### WHAT YOU SHOULD DO
For this exercise, print the listing below exactly, without its pictures.

### RECORDED INFORMATION
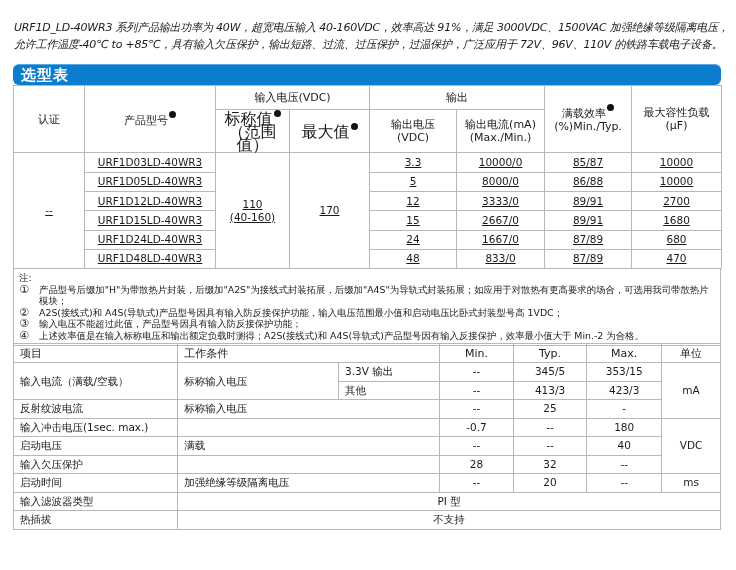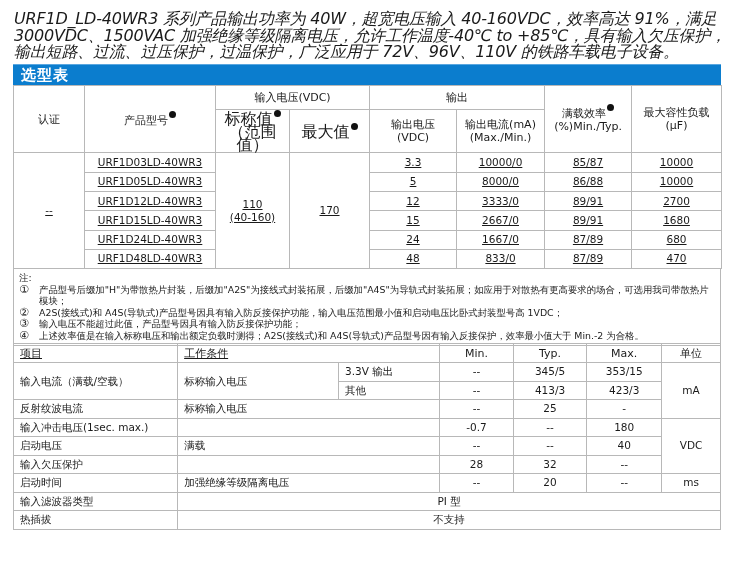--- a/index.html
+++ b/index.html
@@ -4,37 +4,38 @@
 <style>
   * { box-sizing: border-box; margin: 0; padding: 0; }
   body {
     width: 736px; height: 570px; overflow: hidden;
     background: #ffffff;
     font-family: "DejaVu Sans", "Liberation Sans", sans-serif;
     color: #1a1a1a;
     position: relative;
   }
   .intro {
-    position: absolute; left: 14px; top: 11px; width: 716px;
-    font-size: 16px; line-height: 16.5px; font-style: italic;
+    position: absolute; left: 14px; top: 20px; width: 716px;
+    font-size: 11px; line-height: 16.5px; font-style: italic;
     letter-spacing: -0.2px;
   }
   .section {
     position: absolute; left: 13px; width: 708px;
   }
   .sec-head {
     background: #0b7dce;
     height: 21px;
     color: #ffffff;
     font-weight: bold;
     font-size: 15px;
     line-height: 21px;
     padding-left: 8px;
     border-top: 1px solid #5aa7e0;
     letter-spacing: 1px;
+    border-radius: 6px;
   }
   table { border-collapse: collapse; width: 100%; table-layout: fixed; }
   td, th {
     border: 1px solid #b8b8b8;
     font-weight: normal;
     font-size: 10.5px;
     text-align: center;
     vertical-align: middle;
     line-height: 13px;
     padding: 1px 2px;
@@ -50,21 +51,21 @@
     border: 1px solid #b8b8b8; border-top: none;
     font-size: 9.4px; line-height: 11.6px;
     padding: 3px 6px 3px 5px;
   }
   .note-row { display: flex; }
   .note-num { width: 20px; flex: none; font-size: 11px; }
   .note-text { flex: 1; }
   .inp td { height: 18.5px; text-align: center; font-size: 10.5px; }
   .inp td.l { text-align: left; padding-left: 6px; }
   .inp th { height: 19px; font-size: 11px; }
-  .inp th.l { text-align: left; padding-left: 6px; text-decoration: underline; }
+  .inp th.l { text-align: left; padding-left: 6px; }
 </style>
 </head>
 <body>
 
 <div class="intro">URF1D_LD-40WR3 系列产品输出功率为 40W，超宽电压输入 40-160VDC，效率高达 91%，满足 3000VDC、1500VAC 加强绝缘等级隔离电压，允许工作温度-40℃ to +85℃，具有输入欠压保护，输出短路、过流、过压保护，过温保护，广泛应用于 72V、96V、110V 的铁路车载电子设备。</div>
 
 <div class="section" style="top:64px;">
   <div class="sec-head">选型表</div>
   <table class="sel">
     <colgroup>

### OUTPUT OF THE TASK
--- a/index.html
+++ b/index.html
@@ -4,37 +4,38 @@
 <style>
   * { box-sizing: border-box; margin: 0; padding: 0; }
   body {
     width: 736px; height: 570px; overflow: hidden;
     background: #ffffff;
     font-family: "DejaVu Sans", "Liberation Sans", sans-serif;
     color: #1a1a1a;
     position: relative;
   }
   .intro {
-    position: absolute; left: 14px; top: 11px; width: 716px;
-    font-size: 16px; line-height: 16.5px; font-style: italic;
+    position: absolute; left: 14px; top: 20px; width: 716px;
+    font-size: 11px; line-height: 16.5px; font-style: italic;
     letter-spacing: -0.2px;
   }
   .section {
     position: absolute; left: 13px; width: 708px;
   }
   .sec-head {
     background: #0b7dce;
     height: 21px;
     color: #ffffff;
     font-weight: bold;
     font-size: 15px;
     line-height: 21px;
     padding-left: 8px;
     border-top: 1px solid #5aa7e0;
     letter-spacing: 1px;
+    border-radius: 6px;
   }
   table { border-collapse: collapse; width: 100%; table-layout: fixed; }
   td, th {
     border: 1px solid #b8b8b8;
     font-weight: normal;
     font-size: 10.5px;
     text-align: center;
     vertical-align: middle;
     line-height: 13px;
     padding: 1px 2px;
@@ -50,21 +51,21 @@
     border: 1px solid #b8b8b8; border-top: none;
     font-size: 9.4px; line-height: 11.6px;
     padding: 3px 6px 3px 5px;
   }
   .note-row { display: flex; }
   .note-num { width: 20px; flex: none; font-size: 11px; }
   .note-text { flex: 1; }
   .inp td { height: 18.5px; text-align: center; font-size: 10.5px; }
   .inp td.l { text-align: left; padding-left: 6px; }
   .inp th { height: 19px; font-size: 11px; }
-  .inp th.l { text-align: left; padding-left: 6px; text-decoration: underline; }
+  .inp th.l { text-align: left; padding-left: 6px; }
 </style>
 </head>
 <body>
 
 <div class="intro">URF1D_LD-40WR3 系列产品输出功率为 40W，超宽电压输入 40-160VDC，效率高达 91%，满足 3000VDC、1500VAC 加强绝缘等级隔离电压，允许工作温度-40℃ to +85℃，具有输入欠压保护，输出短路、过流、过压保护，过温保护，广泛应用于 72V、96V、110V 的铁路车载电子设备。</div>
 
 <div class="section" style="top:64px;">
   <div class="sec-head">选型表</div>
   <table class="sel">
     <colgroup>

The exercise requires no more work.